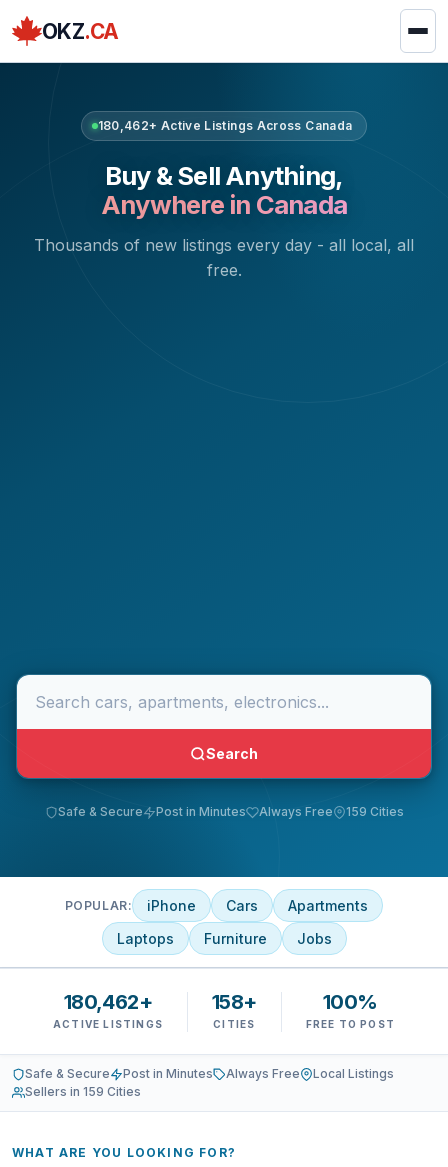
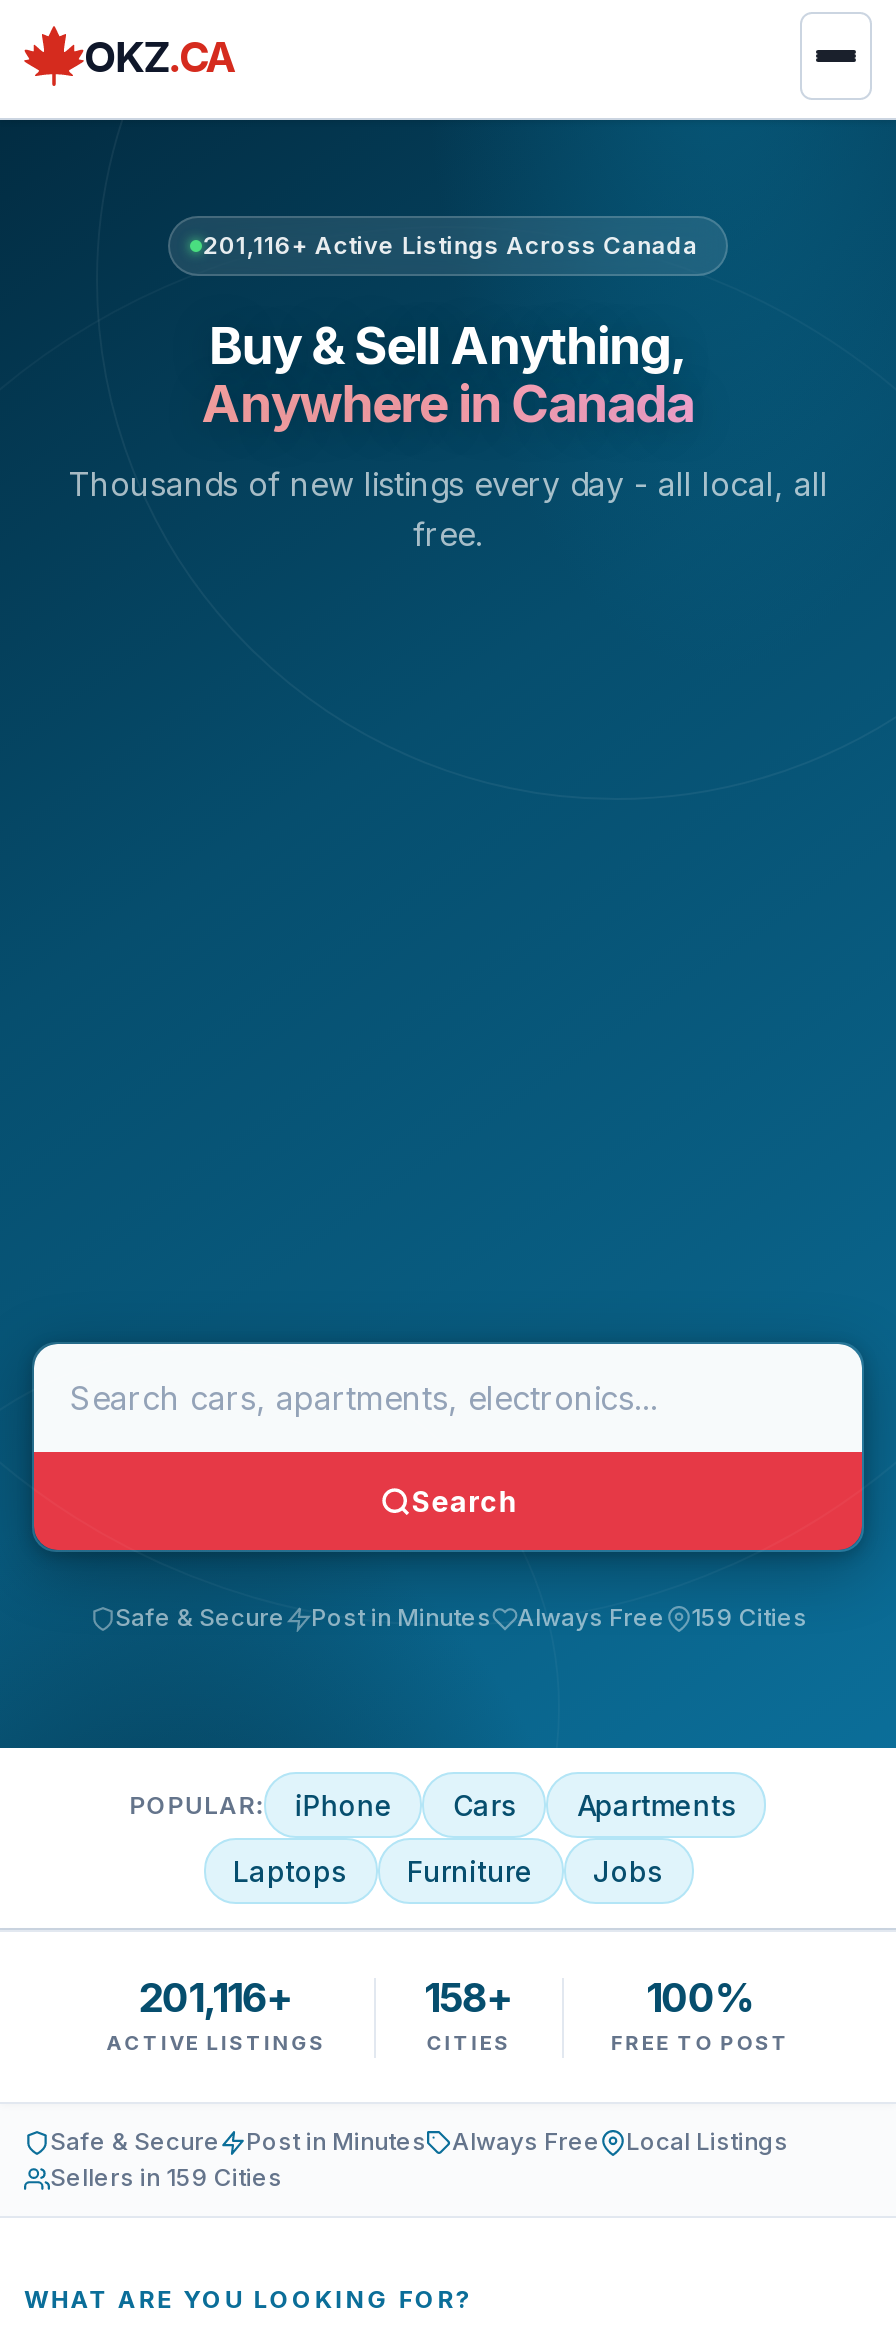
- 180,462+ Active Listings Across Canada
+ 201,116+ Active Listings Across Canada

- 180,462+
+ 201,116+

* * *

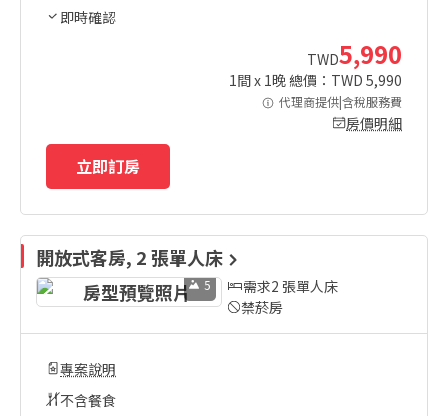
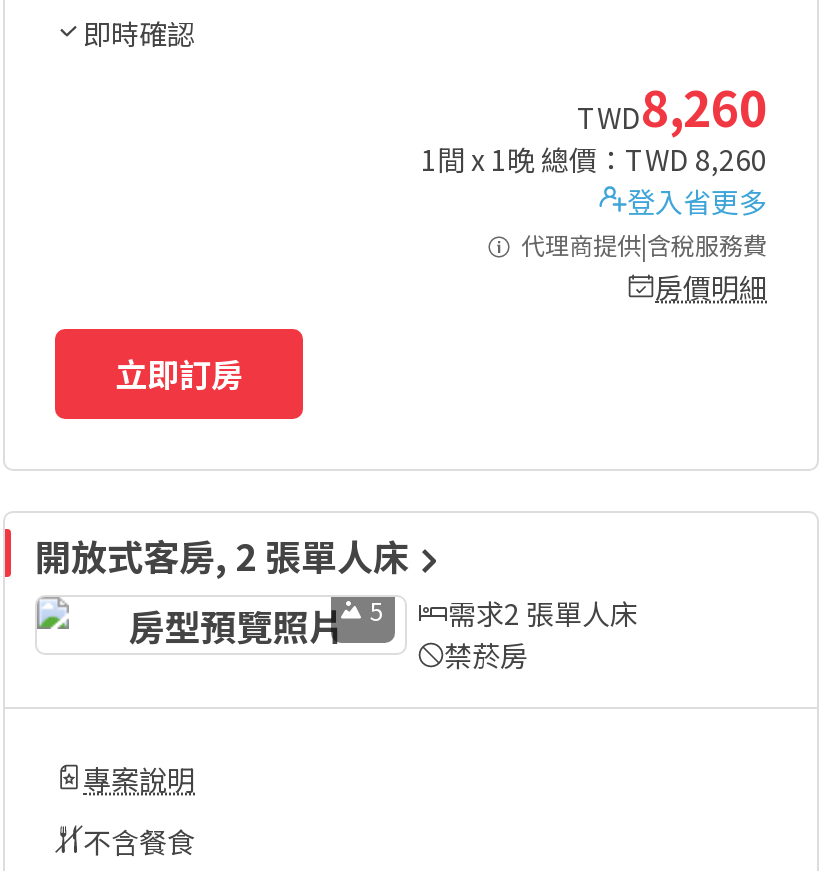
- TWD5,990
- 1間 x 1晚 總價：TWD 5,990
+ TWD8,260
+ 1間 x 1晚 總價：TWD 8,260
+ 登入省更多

#### [WORK TO COMPLETE]
The answer consists of every line above in which the word "Across" occurs.

#### [OUTPUT BELOW]
- 180,462+ Active Listings Across Canada
+ 201,116+ Active Listings Across Canada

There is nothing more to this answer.